The global synthetic fiber price decline that began late last year and intensified in early 2014 continued to be tempered somewhat in July, according to the newest data from consulting firm PCI Fibres.
The index measuring the average price for acrylic, nylon, polyester and polypropylene filament yarns and staple fell by 0.9% in July, less than June’s 2.5% drop, and the smallest monthly decline in 10 months.
Fashion preference for synthetic fibers over cotton has been more than offset by slow global demand for apparel and other textile products, particularly in key Chinese and North American markets. However, a reported spike in nylon prices caused by a rise in intermediates prices helped soften the index’s fall.
In Asia, the world’s largest fiber-producing region, synthetic fiber prices fell by 2.5% in the month compared to the same month last year after rising during a few weeks in June. Though an improvement compared to June’s 4 percent drop, there is no indication that demand has rebounded in Asia. However, rationalization of polyester supply in China has kept prices from dropping further. Polyester prices are being pressured by falling cotton prices and a lack of strength in mill demand.

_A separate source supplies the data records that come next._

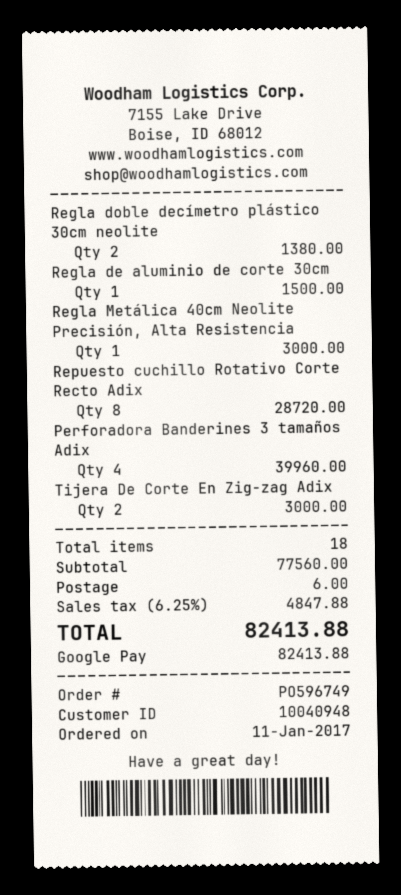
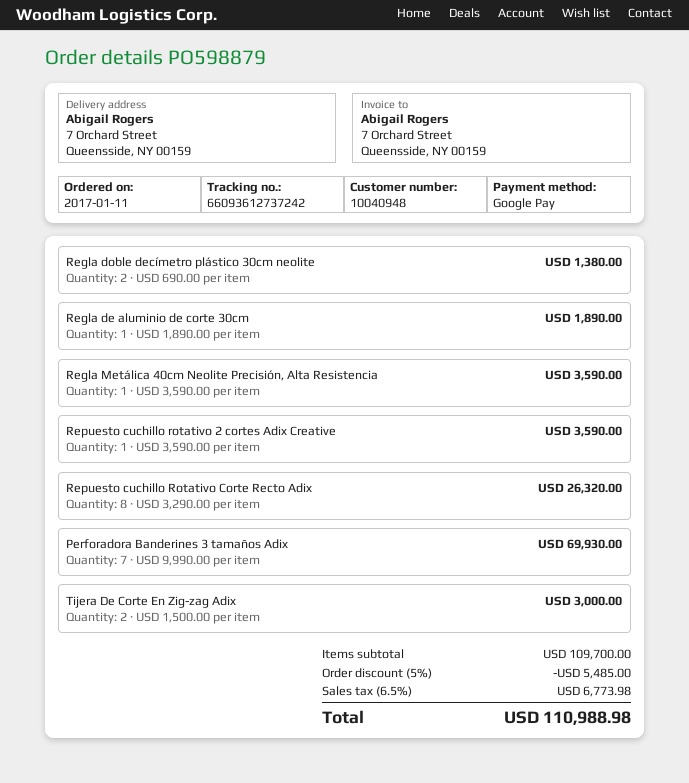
order number: PO596749 -> PO598879
Regla de aluminio de corte 30cm: 1 for 1500.00 -> 1 for 1890.00
Regla Metálica 40cm Neolite Precisión, Alta Resistencia: 1 for 3000.00 -> 1 for 3590.00
Repuesto cuchillo Rotativo Corte Recto Adix: 8 for 28720.00 -> 8 for 26320.00
Perforadora Banderines 3 tamaños Adix: 4 for 39960.00 -> 7 for 69930.00
Repuesto cuchillo rotativo 2 cortes Adix Creative: none -> 1 for 3590.00
subtotal: 77560.00 -> 109700.00
discount: none -> 5% = 5485.00
shipping: 6.00 -> none
tax: 6.25% = 4847.88 -> 6.5% = 6773.98
total: 82413.88 -> 110988.98

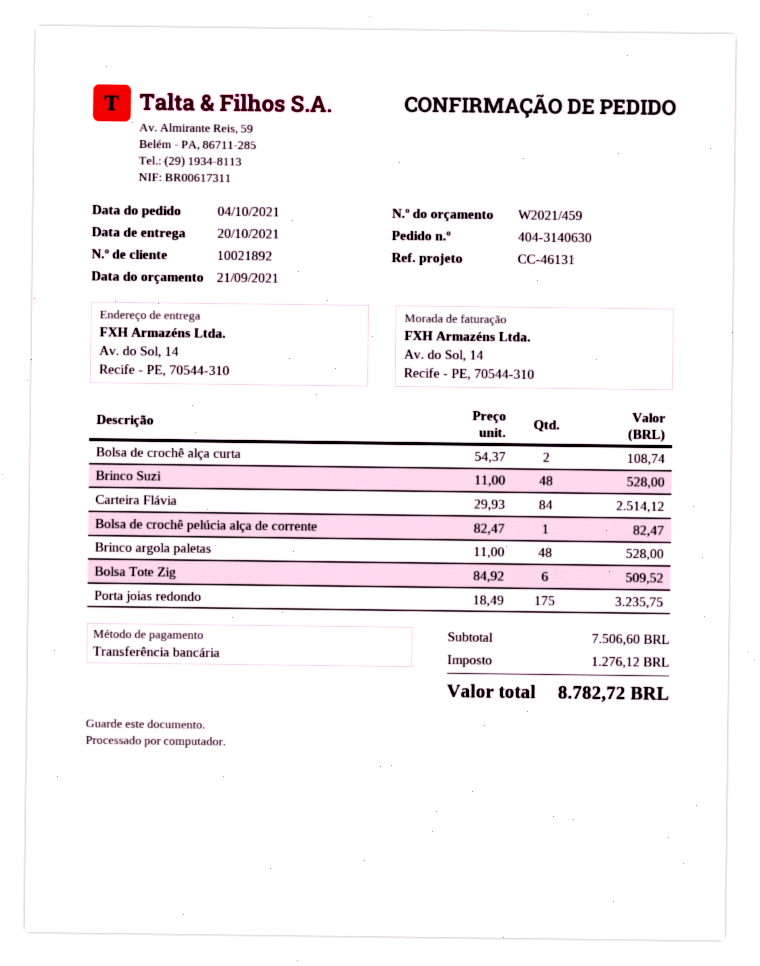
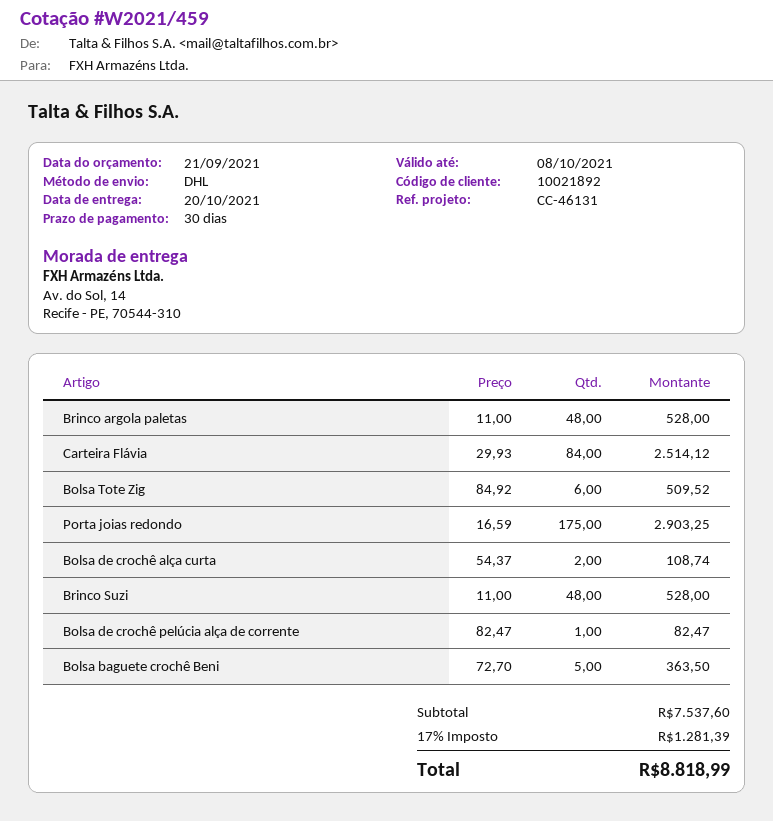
Porta joias redondo: 175 x 18.49 = 3235.75 -> 175 x 16.59 = 2903.25
Bolsa baguete crochê Beni: none -> 5 x 72.70 = 363.50
subtotal: 7506.60 -> 7537.60
tax: 1276.12 -> 1281.39
total: 8782.72 -> 8818.99

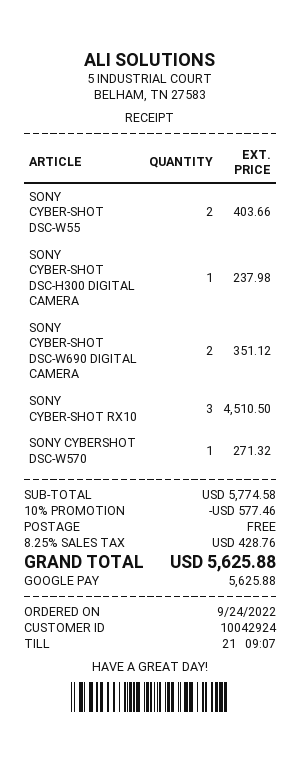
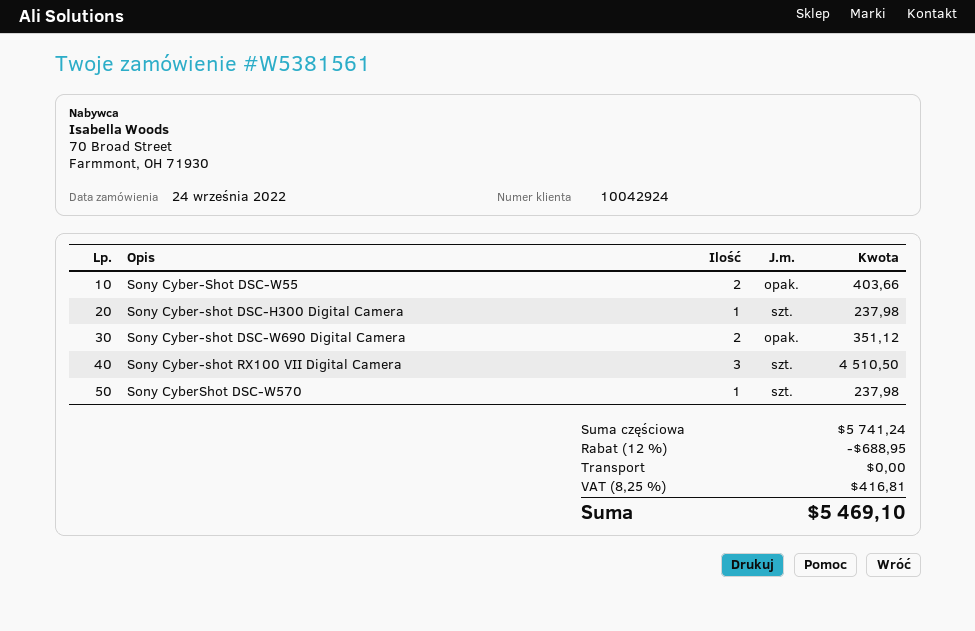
SONY CYBERSHOT DSC-W570: 1 for 271.32 -> 1 for 237.98
subtotal: 5774.58 -> 5741.24
discount: 10% = 577.46 -> 12% = 688.95
tax: 8.25% = 428.76 -> 8.25% = 416.81
total: 5625.88 -> 5469.10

Asian nylon (polyamide) prices rose in the month due a 7.2% surge in the price of caprolactam, a key ingredient for nylon.
Spandex prices were down slightly in June due to reported soft demand.
Asian synthetic fiber prices are almost 21 percent below the world average.
The European synthetic fiber price index was up by 2.4%, the only regional increase, pushing European synthetic prices almost 24 percent above the world average.
The U.S. index fell negligibly, putting the U.S. synthetic fiber prices index at almost 46 percent above the global average.